La domanda è: cosa vuole dire, non avendo il coraggio o le prove per farlo, l’avvocato di Andrea Sempio? Ieri Massimo Lovati aveva rilasciato un’intervista a Repubblica per adombrare l’ipotesi (un “sogno”, l’ha definito) che il delitto di Chiara Poggi sia legato in qualche modo a una storia sul Santuario della Bozzola, una vicenda di esorcismi, presunta pedofilia ed estorsioni. Fatti che accadevano anche “prima”, cioè nel 2007, quando Chiara venne uccisa - secondo l’avvocato - “da un sicario”. Tesi che ha ribadito, con detti e non detti, anche ai microfoni di Quarta Repubblica.

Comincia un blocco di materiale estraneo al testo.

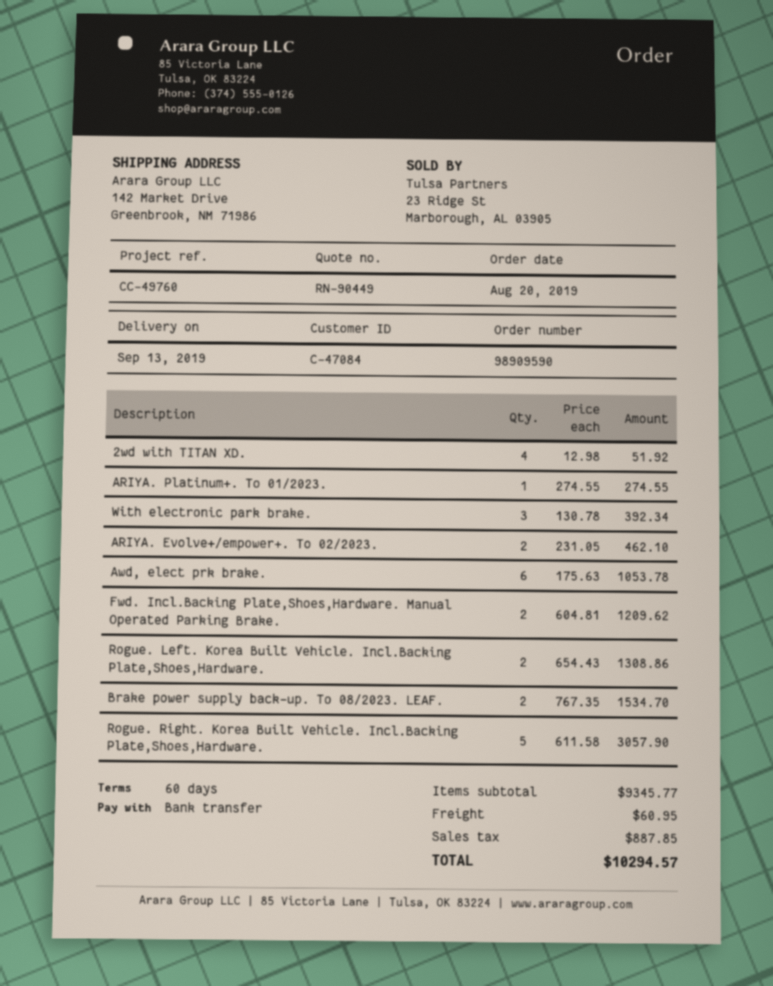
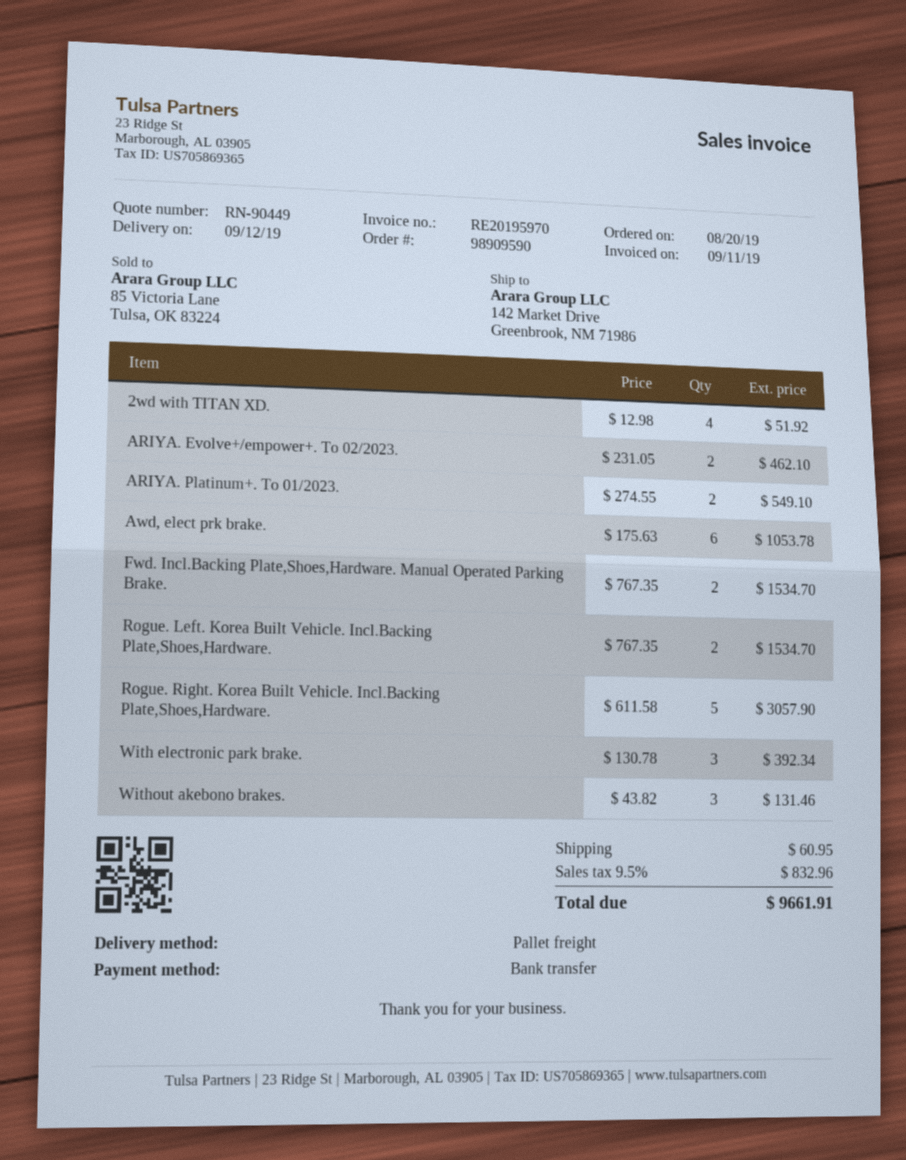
delivery date: 2019-09-13 -> 2019-09-12
ARIYA. Platinum+. To 01/2023.: 1 x 274.55 = 274.55 -> 2 x 274.55 = 549.10
Fwd. Incl.Backing Plate,Shoes,Hardware. Manual Operated Parking Brake.: 2 x 604.81 = 1209.62 -> 2 x 767.35 = 1534.70
Rogue. Left. Korea Built Vehicle. Incl.Backing Plate,Shoes,Hardware.: 2 x 654.43 = 1308.86 -> 2 x 767.35 = 1534.70
Brake power supply back-up. To 08/2023. LEAF.: 2 x 767.35 = 1534.70 -> none
Without akebono brakes.: none -> 3 x 43.82 = 131.46
tax: 887.85 -> 832.96
total: 10294.57 -> 9661.91

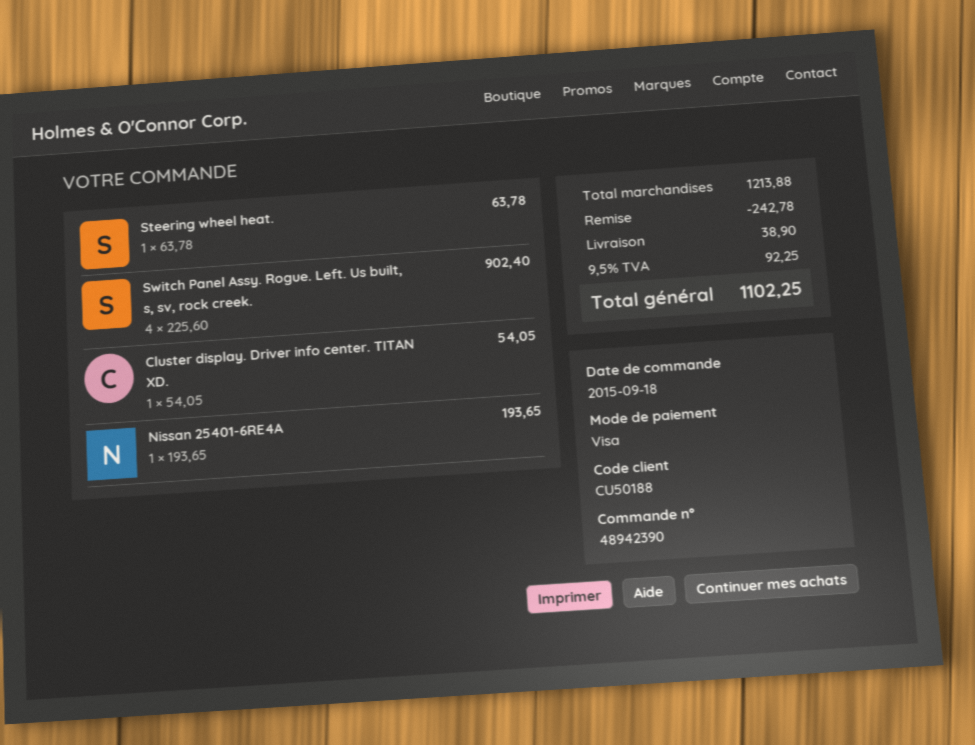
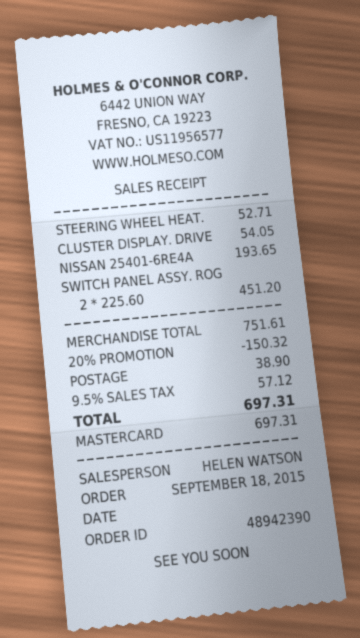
payment method: Visa -> Mastercard
Steering wheel heat.: 1 x 63.78 = 63.78 -> 1 x 52.71 = 52.71
Switch Panel Assy. Rogue. Left. Us built, s, sv, rock creek.: 4 x 225.60 = 902.40 -> 2 x 225.60 = 451.20
subtotal: 1213.88 -> 751.61
discount: 242.78 -> 150.32
tax: 9.5% = 92.25 -> 9.5% = 57.12
total: 1102.25 -> 697.31

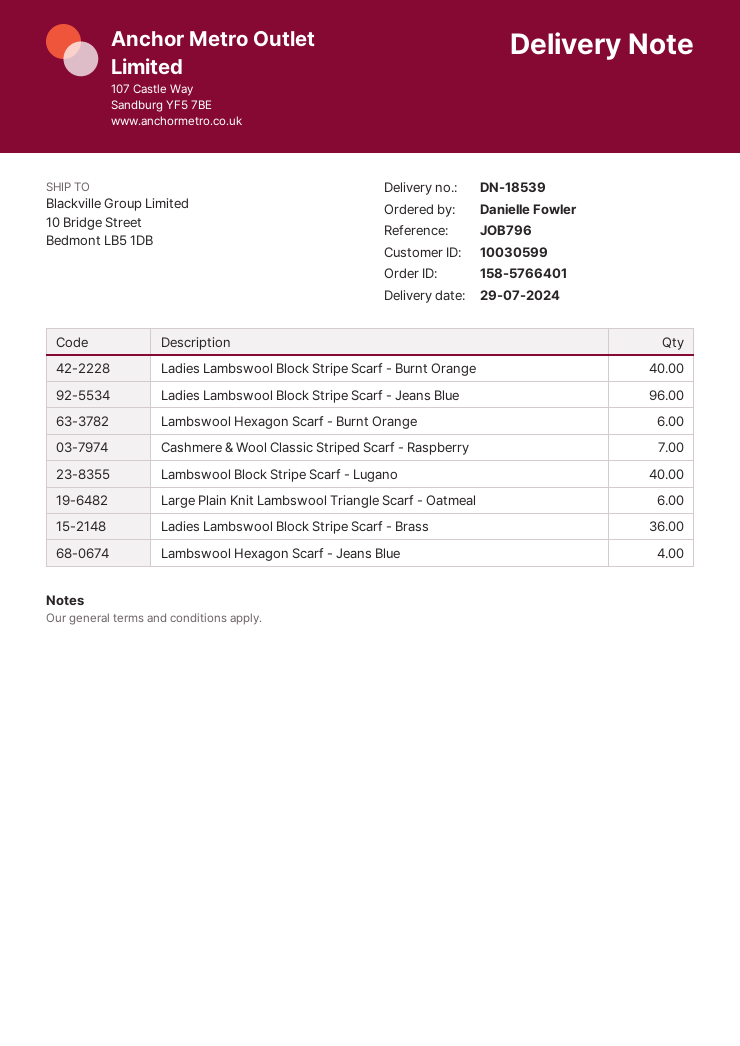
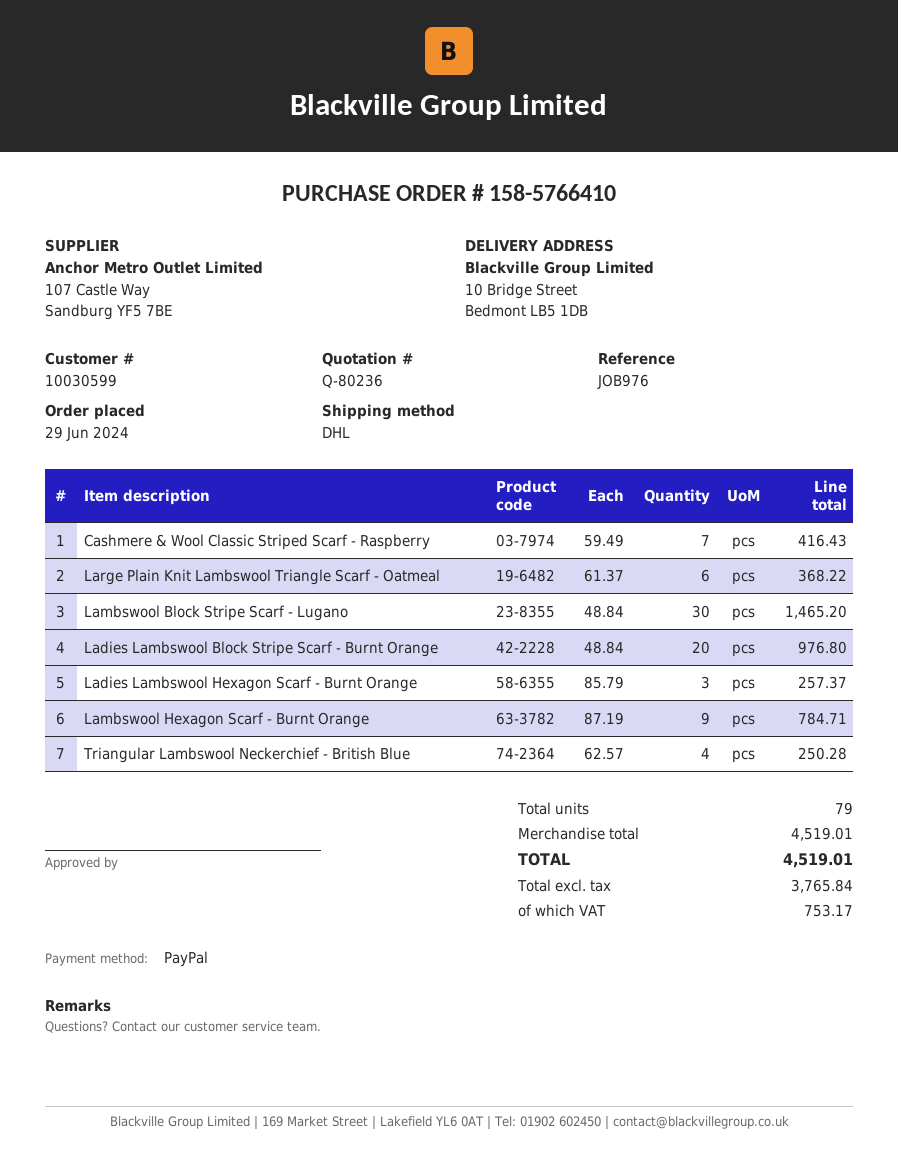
order number: 158-5766401 -> 158-5766410
reference: JOB796 -> JOB976
Ladies Lambswool Block Stripe Scarf - Burnt Orange: 40 -> 20
Ladies Lambswool Block Stripe Scarf - Jeans Blue: 96 -> none
Lambswool Hexagon Scarf - Burnt Orange: 6 -> 9
Lambswool Block Stripe Scarf - Lugano: 40 -> 30
Ladies Lambswool Block Stripe Scarf - Brass: 36 -> none
Lambswool Hexagon Scarf - Jeans Blue: 4 -> none
Ladies Lambswool Hexagon Scarf - Burnt Orange: none -> 3
Triangular Lambswool Neckerchief - British Blue: none -> 4

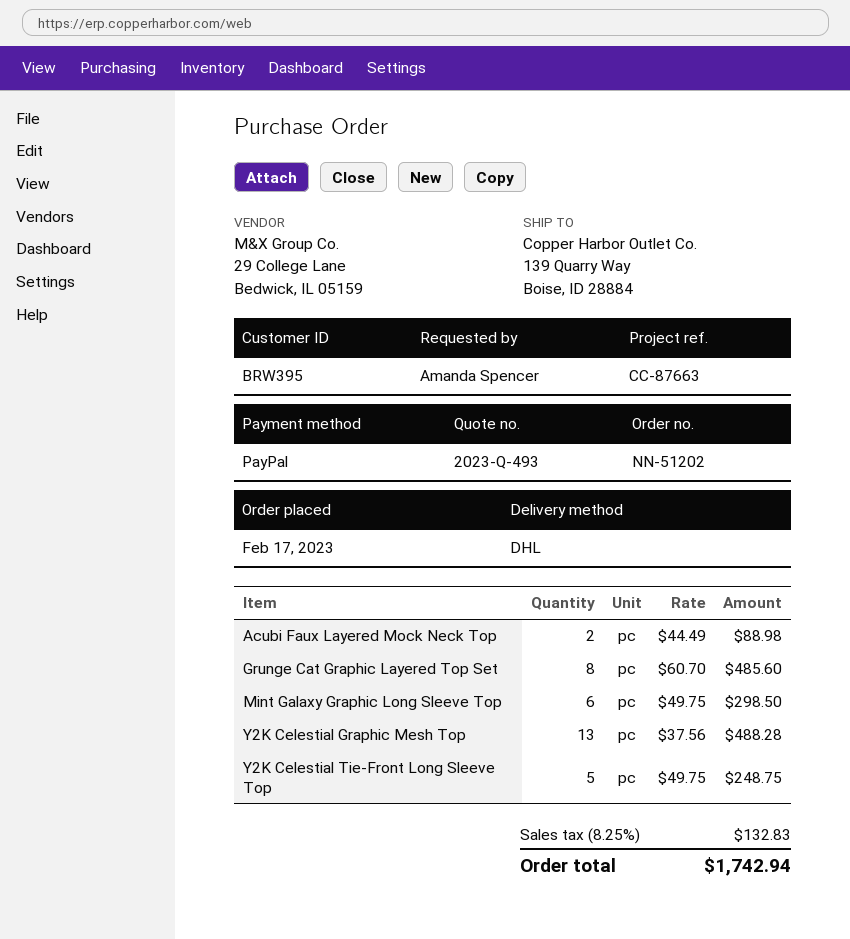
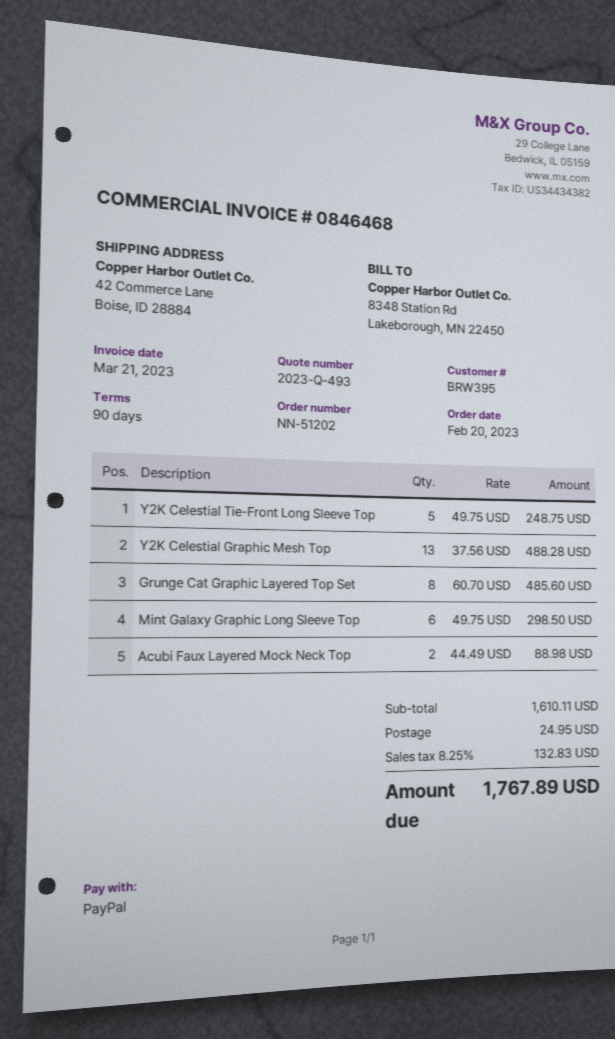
order date: 2023-02-17 -> 2023-02-20
ship to: 139 Quarry Way, Boise, ID 28884 -> 42 Commerce Lane, Boise, ID 28884
shipping: none -> 24.95
total: 1742.94 -> 1767.89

L’avvocato parte da un principio: Alberto Stasi sarebbe innocente, ma starebbe coprendo non si sa bene chi. Questo ovviamente non vuol dire che il colpevole sarebbe Andrea Sempio, come sembra ipotizzare la procura di Pavia, bensì un terzo uomo che forse rispondeva a “mandanti in bianco”. Cioè in ambito ecclesiastico. “Il racconto di Stasi non si verificò mai - dice il legale a Nicola Porro - È infarcito di incertezze, di bugie ed è una menzogna. Bisognava partire da lì per capire se la menzogna di Stasi era indirizzata alla propria incolumità oppure alla copertura di altri soggetti”. Lovati entra nei particolari: “Alberto per venti giorni, prima di essere attinto da un avviso di garanzia, narra di aver telefonato a Chiara, dice di non aver avuto risposta, di essersi insospettito, di essere andato nella villetta di via Pascoli, di aver suonato il campanello, nessuno gli avrebbe risposto e - cosa inverosimile - avrebbe saltato il muretto di due metri, sarebbe entrato, avrebbe aperto la porta e, vista la scena incresciosa di questa povera ragazza, sarebbe scappato immediatamente dal luogo e avrebbe telefonato al 118 dicendo ‘forse hanno ucciso una persona’”. Secondo Lovati sarebbe un racconto “inverosimile”. Quindi? Quindi “Stasi non dice delle bugie per coprire se stesso, ma per coprire i veri mandanti”: "Sotto minaccia ha fatto quelle dichiarazioni", dunque "è una vittima", una "pedina che ha riferito delle menzogne che gli hanno imbeccato".
Chi sarebbero? Mistero. Lovati non lo sa: "Lo dicano i magistrati - si altera in diretta - Lo dicano i pm che non aprono le indagini e lo fanno solo contro chi vogliono loro". Perché “se fosse stata presa in considerazione questa pista le direzione delle indagini potevano essere diverse” e colpire “altre posizioni”. Come quella di chi era coinvolto nel famoso Santuario. L’avvocato ricorda che nel 2013, qualche anno dopo l’omicidio, due rumeni avrebbero tentato una estorsione ai danni dei sacerdoti del santuario: per “tacere su talune circostanze che avrebbero visto” avevano chiesto “altri 250mila euro”. I due vennero arrestati e per Lovati questa vicenda, anche se "cronologicamente non c’entra niente" è "indicativa di qualcosa che effettivamente in quel Santuario succedeva”. Questo non significa che le due vicende siano necessariamente collegate, o forse sì. L'avvocato intende però denunciare le "gravi lacune l'inizio della vicenda", ovvero il non aver indagato se Stasi stesse coprendo qualcun altro.
Sarebbe bastato portare Alberto nella casa e chiedergli di ripetere i suoi presunti passaggi nella casa nel giorno del delitto, cosa che - secondo Lovati - non avvenne mai. E perché un innocente dovrebbe beccarsi 16 anni di carcere per coprire chissà chi? Risposta dell'avvocato: "Meglio in galera che sottoterra come la fidanzata".Fantasie, paradossi o una pista da inseguire?